▼▼▼

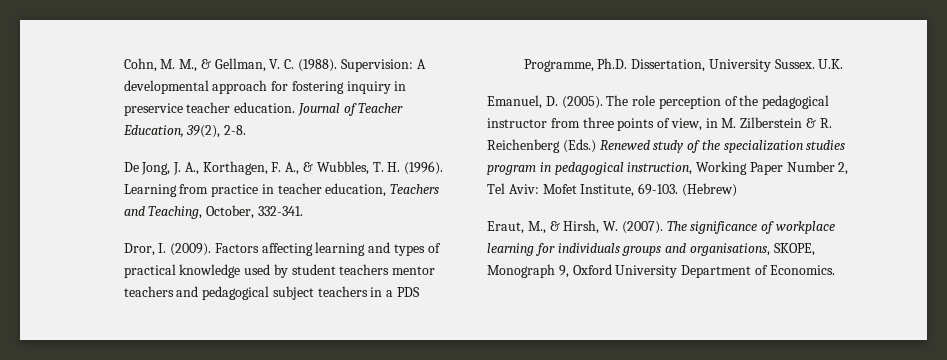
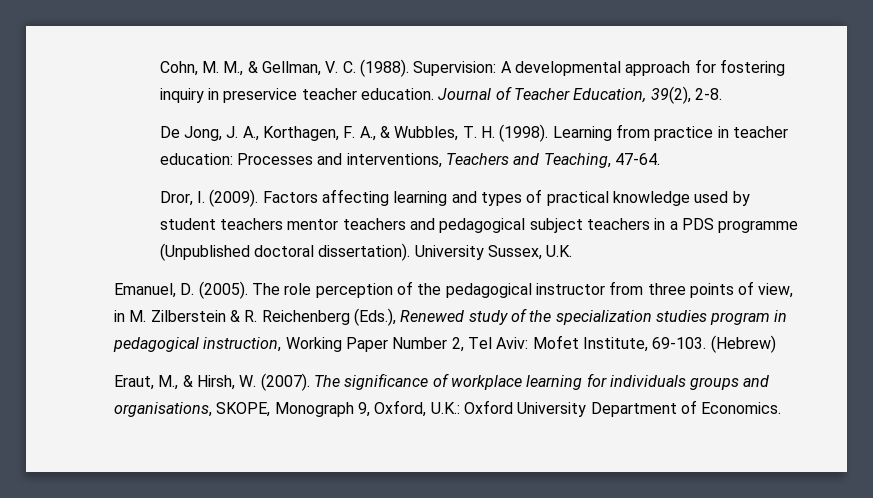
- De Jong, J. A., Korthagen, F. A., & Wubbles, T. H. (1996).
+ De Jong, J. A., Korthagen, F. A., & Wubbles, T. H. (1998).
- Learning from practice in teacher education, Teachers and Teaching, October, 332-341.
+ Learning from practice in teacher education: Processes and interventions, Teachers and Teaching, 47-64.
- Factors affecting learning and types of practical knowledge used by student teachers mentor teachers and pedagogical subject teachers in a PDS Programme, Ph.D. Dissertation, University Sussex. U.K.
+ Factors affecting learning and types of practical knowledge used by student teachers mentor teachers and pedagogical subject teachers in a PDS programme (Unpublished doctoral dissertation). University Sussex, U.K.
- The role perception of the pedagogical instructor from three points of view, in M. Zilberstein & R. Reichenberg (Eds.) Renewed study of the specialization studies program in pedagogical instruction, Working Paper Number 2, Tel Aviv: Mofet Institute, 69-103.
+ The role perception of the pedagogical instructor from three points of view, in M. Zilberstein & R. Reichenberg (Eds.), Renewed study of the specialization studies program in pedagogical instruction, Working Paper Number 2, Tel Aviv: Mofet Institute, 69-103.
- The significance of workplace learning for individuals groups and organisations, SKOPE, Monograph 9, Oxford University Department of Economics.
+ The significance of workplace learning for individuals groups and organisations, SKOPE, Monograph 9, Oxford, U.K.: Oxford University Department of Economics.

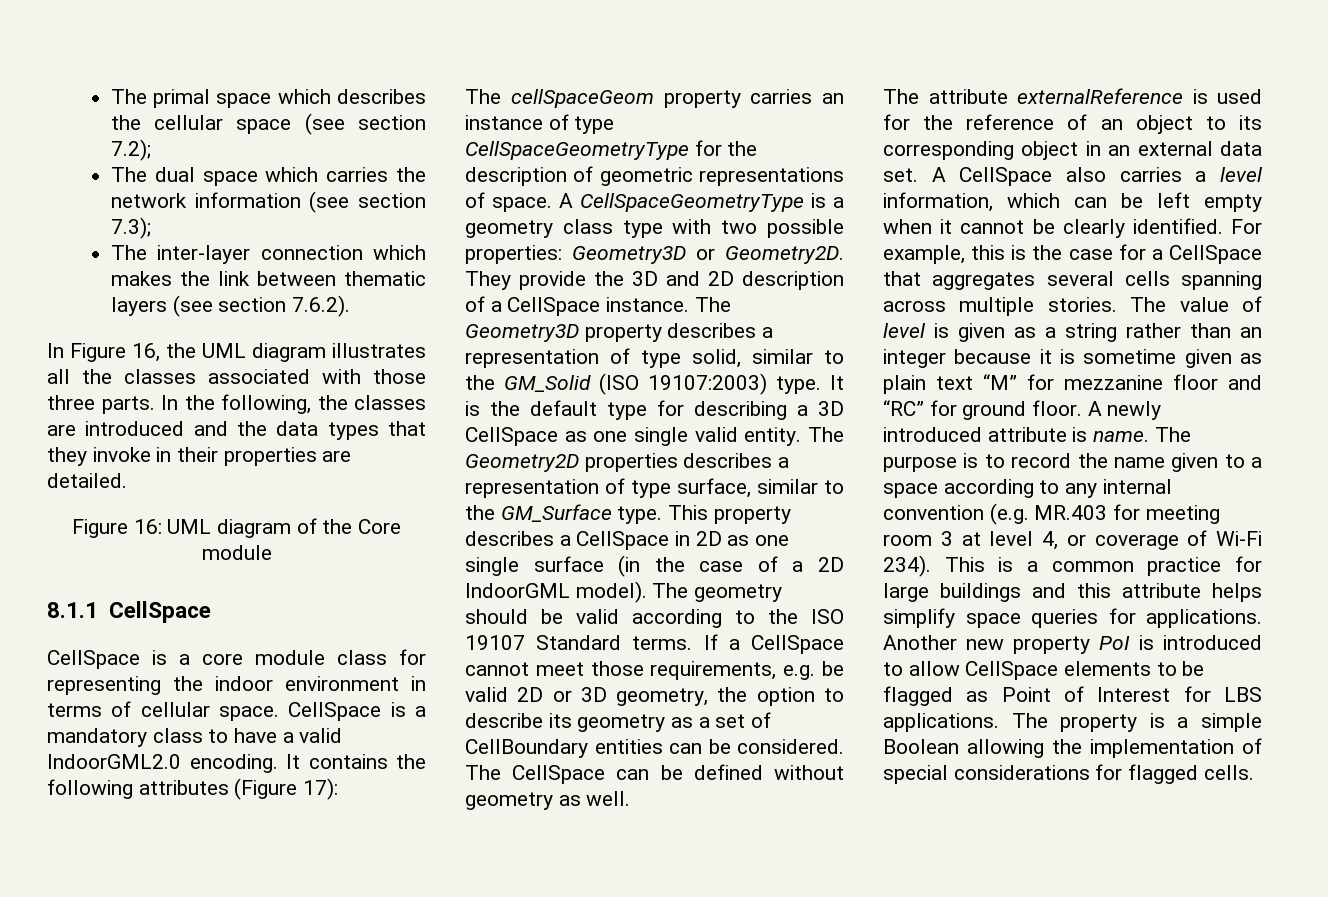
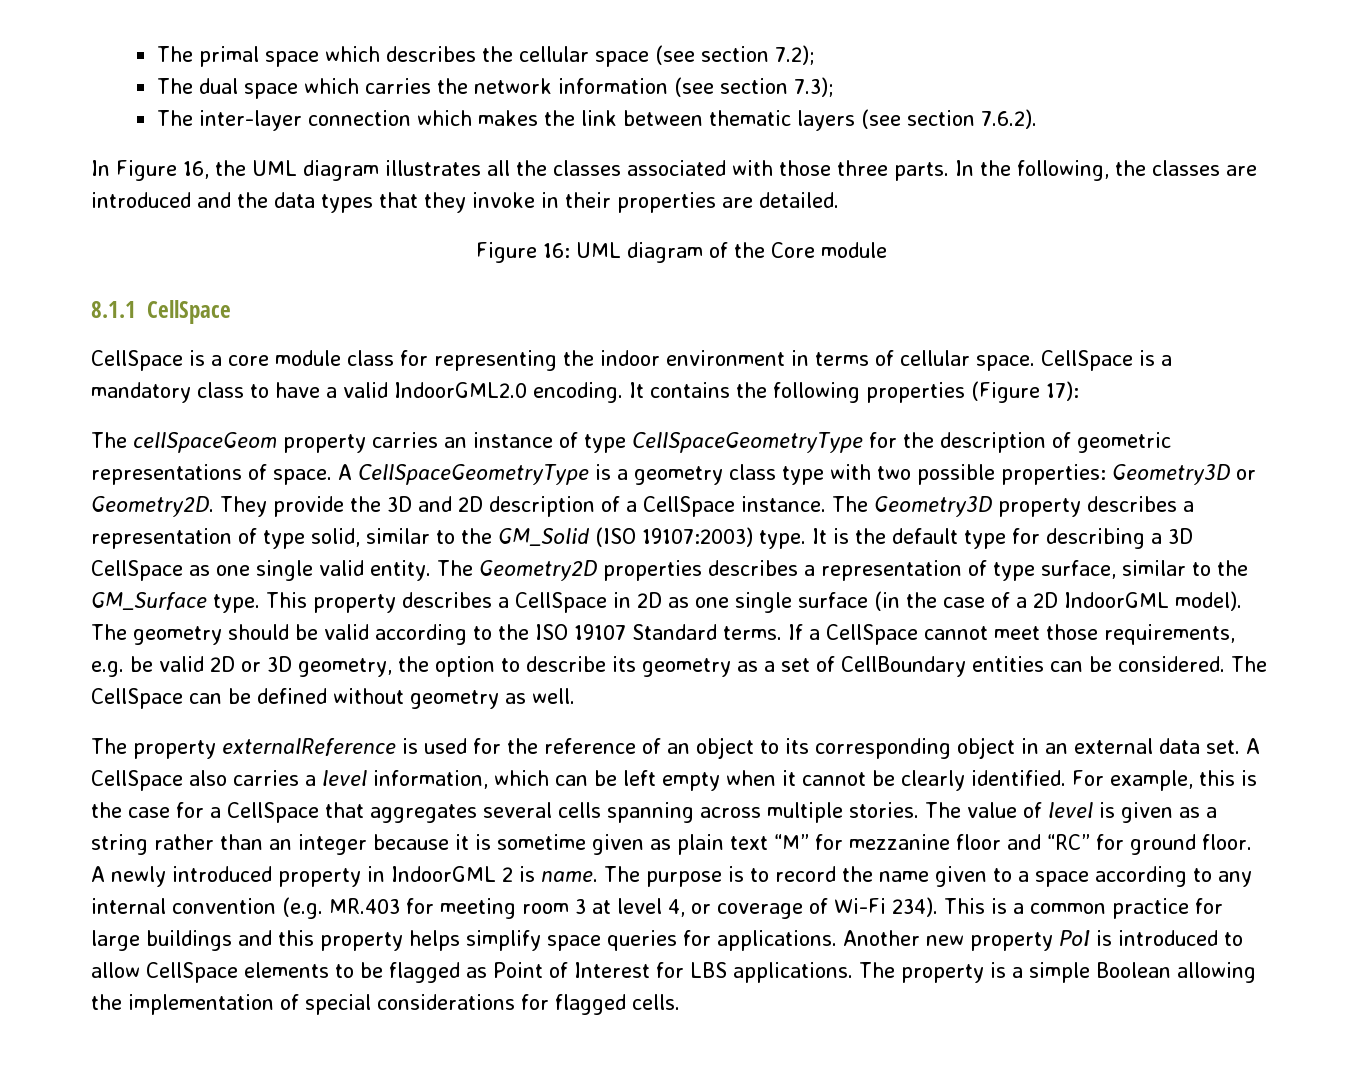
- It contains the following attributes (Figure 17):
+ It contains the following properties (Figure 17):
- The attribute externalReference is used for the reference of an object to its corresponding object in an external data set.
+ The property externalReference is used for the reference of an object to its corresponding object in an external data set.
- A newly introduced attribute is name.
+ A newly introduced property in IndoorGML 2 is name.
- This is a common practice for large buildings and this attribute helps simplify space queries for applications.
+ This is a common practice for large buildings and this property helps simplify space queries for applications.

▲▲▲

**ASSIGNMENT:**
The response should consist of the lines above from the first through the one containing "- Factors affecting", transcribed exactly, with every picture left out.

**OUTPUT BELOW:**
- De Jong, J. A., Korthagen, F. A., & Wubbles, T. H. (1996).
+ De Jong, J. A., Korthagen, F. A., & Wubbles, T. H. (1998).
- Learning from practice in teacher education, Teachers and Teaching, October, 332-341.
+ Learning from practice in teacher education: Processes and interventions, Teachers and Teaching, 47-64.
- Factors affecting learning and types of practical knowledge used by student teachers mentor teachers and pedagogical subject teachers in a PDS Programme, Ph.D. Dissertation, University Sussex. U.K.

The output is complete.